Тогда в этой плотности, которою сверхплотные звезды особенно уплотнены (ядро к ядру), тогда оно, наверное, и происходит — неисчезаемость; губами и голосом «Шма Исраэль» выговаривается, и Элохим принимает душу. Поскольку плотность — та самая, то можно прямиком туда, в КОТОРОЕ ЗА разбавленным этим миром (а в нем-то только я и могу дышать); как числилось в Том Хозяйстве, так и возвращается, ничего не теряя. И там, где я отфильтрована напрочь и ни одна испаринка моя невозможна, там они взбугренным мускулом — есть.

И в эти мгновения, когда ничего не остается, только это оказывается вдруг — будто уперлась пальцами в темноте — и осязаемо, слышимо, и трогаешь. Гремучий экстракт переложен на верхнюю полку — такой твердый Ган Эден, не подверженный амортизации, — и пребывает.

Из-за того что пребывает — я здесь.

Вот оно! Вот отчего я на горе меж Европой, Азией, Африкой, и белеют внутренности содомской земли.

…стоп, спиритический сеанс не получается. Не умею говорить с мертвыми. Слишком тоталитарно пожжено, обнажено и высоко. Тут должно быть совершенно беспамятно. Однако ж упарились те, насыпая и мостя, коченея зимами у костров и сходя с ума в кесаревом. июле. Экая несообразность: три года блистательный металлолом, прекрасно-скрежетная мощь цивилизации — в неотвратимой наготе; иудейское небо не смягчено благою облачностью, а глиняная окрестность обтекает врезанные в тело квадраты лагерей, молчит, простерта, и обращает все в абсурд… И Некто влекся по кругам, вязнул и волочил одноколейные иудейские древности, пока не столпились, трогая глыбы и крича вопросы, мы, повылезшие из экскурсионных автобусов, обкатанные от имен до подошв, с любознательными голосами, а мальчики-солдаты облизывают камни; для потерпевшей сердечный приступ прибыли носилки. Снует дежурный. Начинаю рассуждать о мифологическом сознании и архетипах. Спохватываюсь, — как я выгляжу в ваших родимых, привычных, ваших усталых всезнающих глазах.
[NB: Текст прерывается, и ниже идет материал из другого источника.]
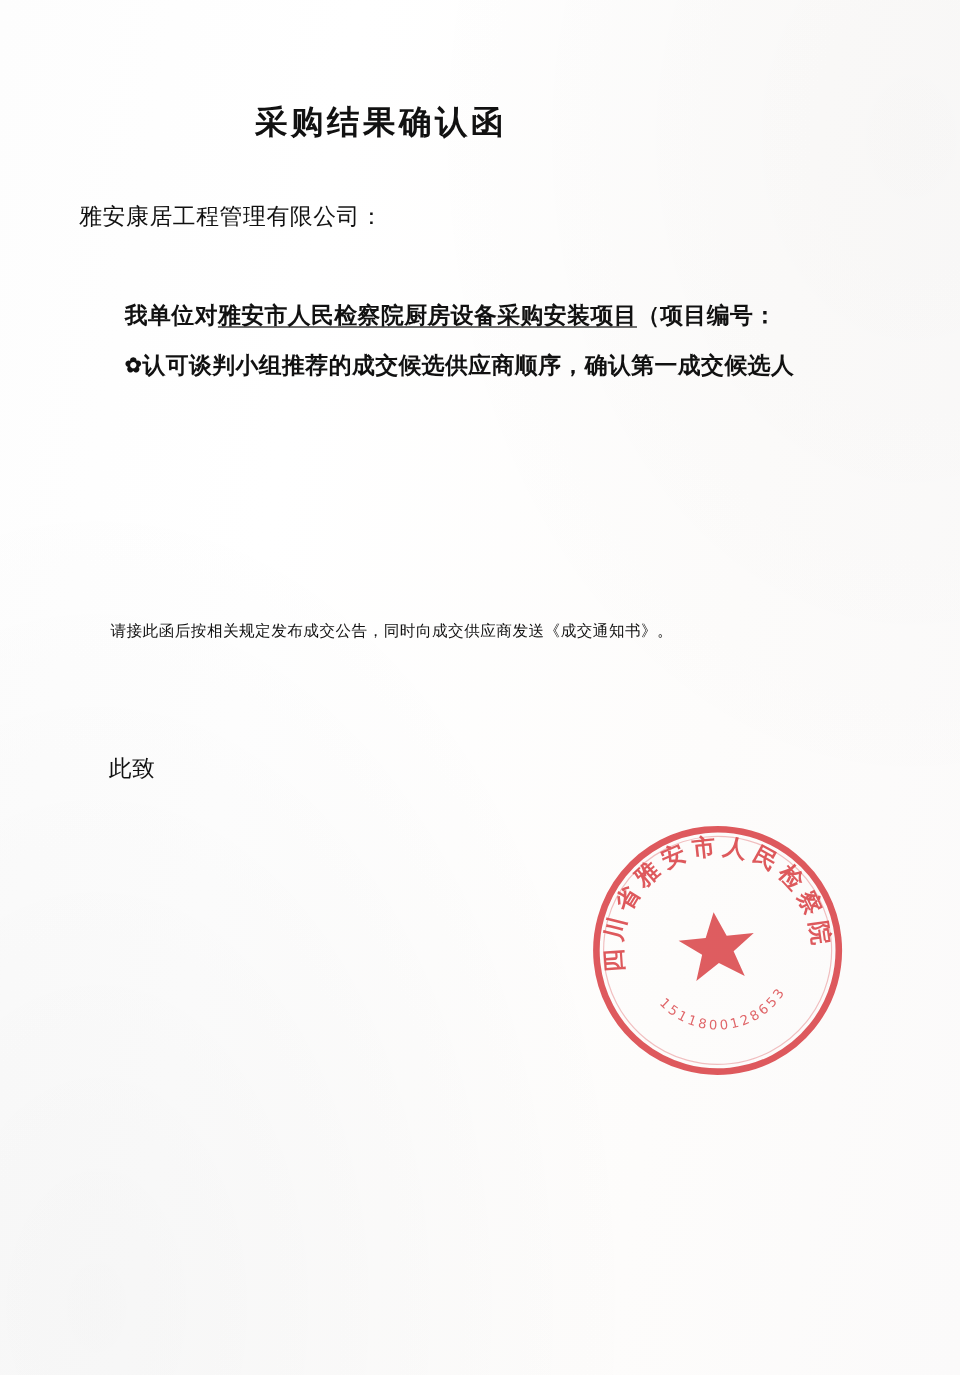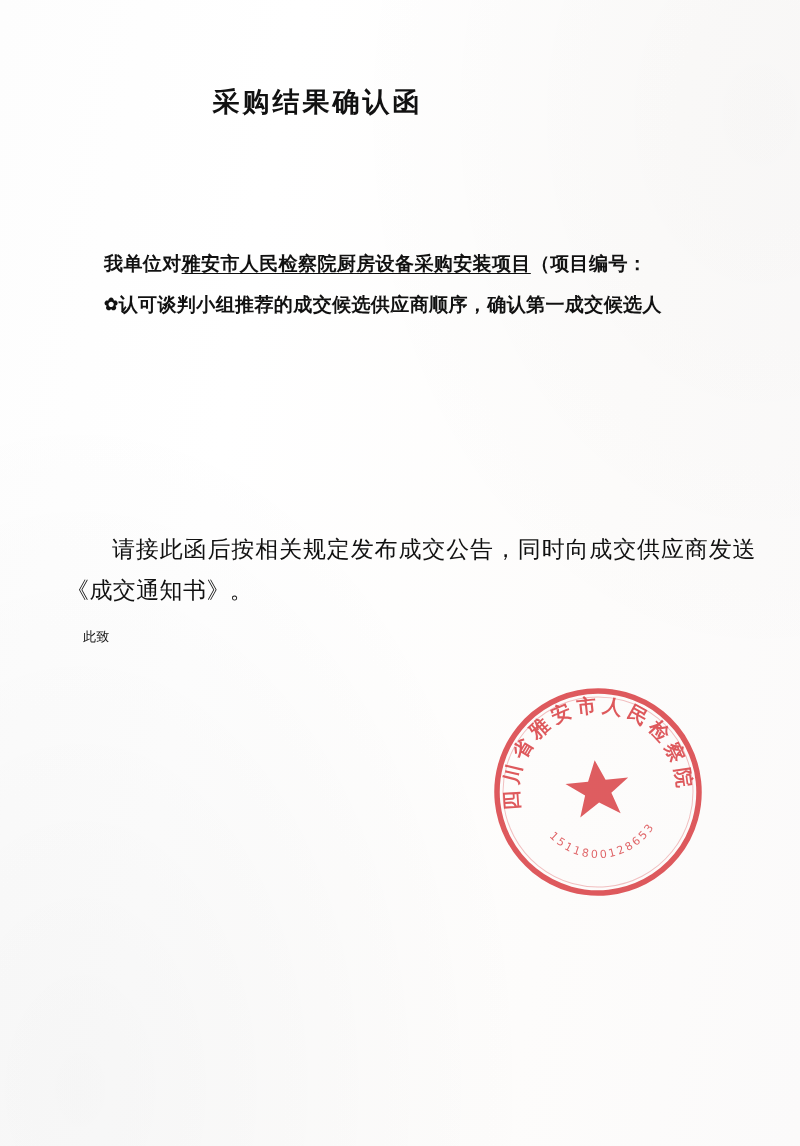--- a/index.html
+++ b/index.html
@@ -134,6 +134,7 @@
 
   <div class="doc-title">采购结果确认函</div>
 
+  <div class="addressee">雅安康居工程管理有限公司：</div>
 
   <div class="body-block">
     <div class="p-indent">

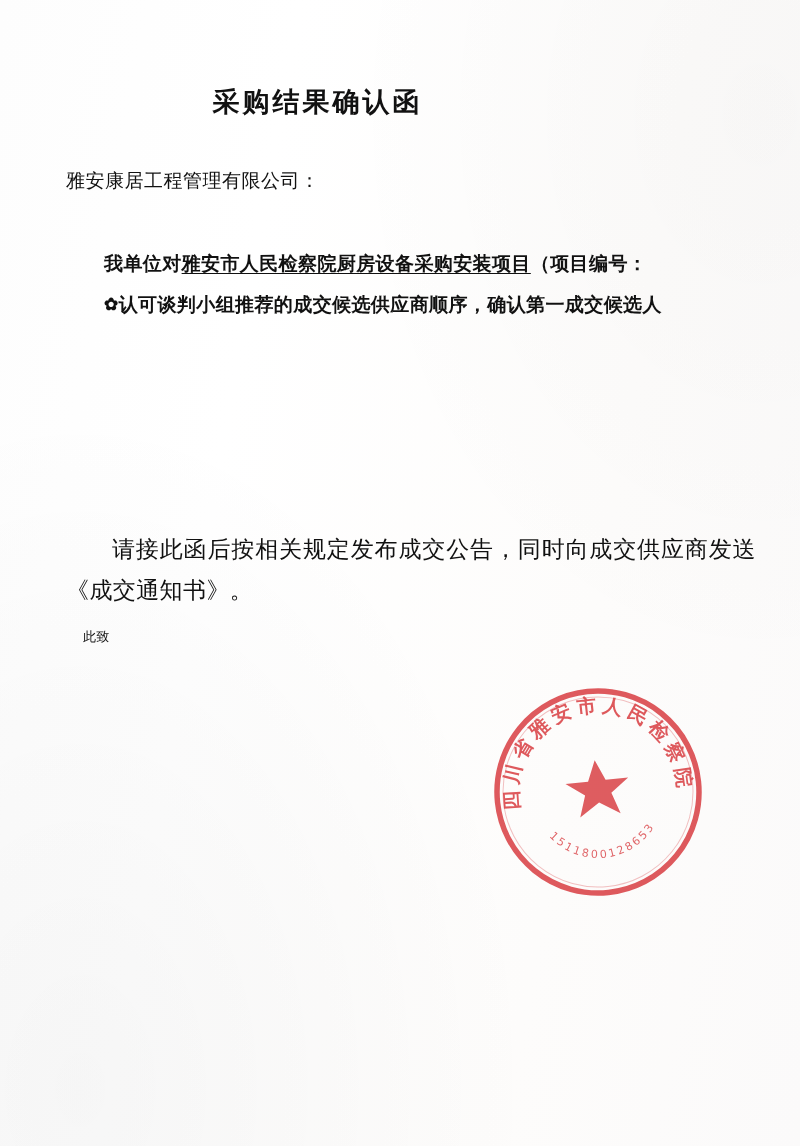--- a/index.html
+++ b/index.html
@@ -84,10 +84,10 @@
 
   .para-2 {
     position: absolute;
-    top: 529px;
+    top: 505px;
     left: 66px;
     width: 690px;
-    font-size: 23px;
+    font-size: 13px;
     line-height: 41px;
     text-indent: 2em;
     text-align: justify;

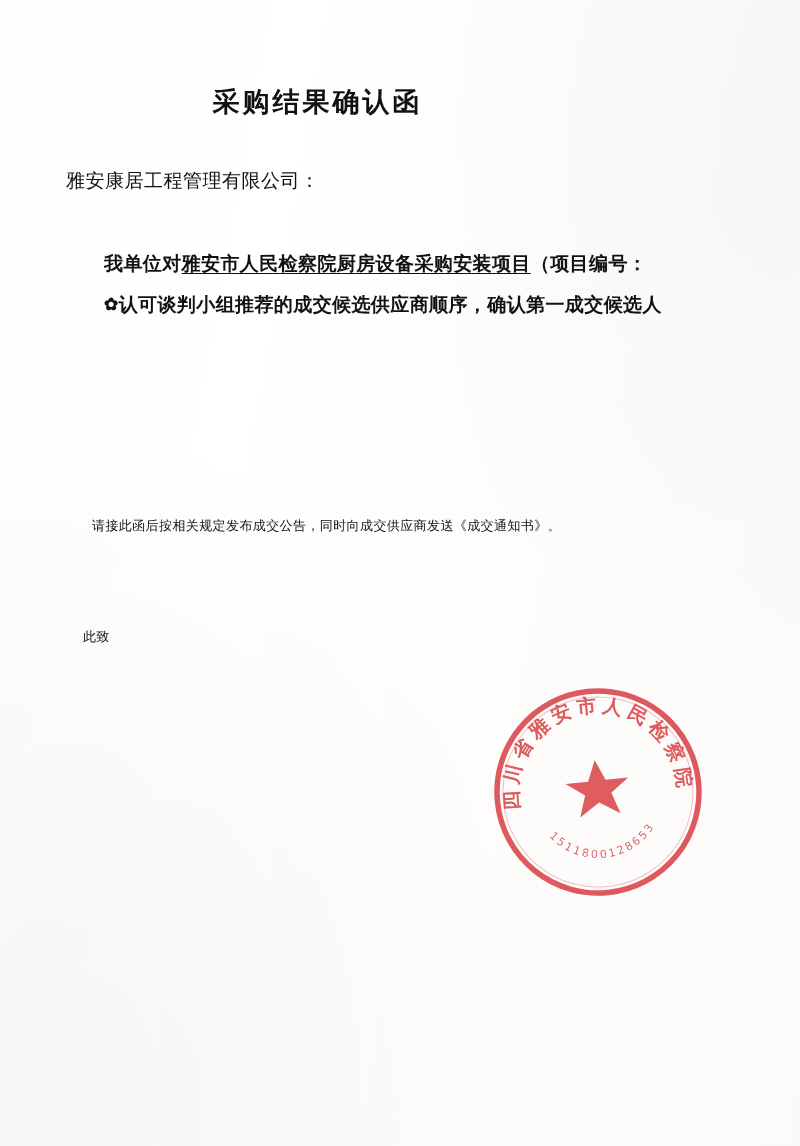--- a/index.html
+++ b/index.html
@@ -98,7 +98,7 @@
     position: absolute;
     top: 628px;
     left: 66px;
-    font-size: 13px;
+    font-size: 19px;
     text-indent: 1.3em;
     letter-spacing: 0.4px;
   }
Нет языка: бесчувственный между небом верхним и нижним, в славянских созвучьях, вялый, мягкий — с рождения изъяты пружины гортанных, когда говорят жилы, кости, мясо, омываемые темным жжением, что разлито внутри, — нет языка, и не умею говорить с тобою, Гора, Пустыня.

Нет во мне памяти, и свитков в руках не держала. И на дне души не лежат зарезанные, не лежит та ночь и тьма, и не дрожит огонь (прежде чем поджечь, последний проходил дозором; между тел с оставленными в них мечами, между детских тел, заколотых отцами, вглядываясь, прежде чем поджечь — себя и всех — проходил дозором).

Довольно. Раскровавая каша. Кромешная неловкость перед человечеством, не сгладить никак.

Каждому — его шесток, квартира Сохнута. Сиди, перекачивай кислород, никуда ты не выскочишь.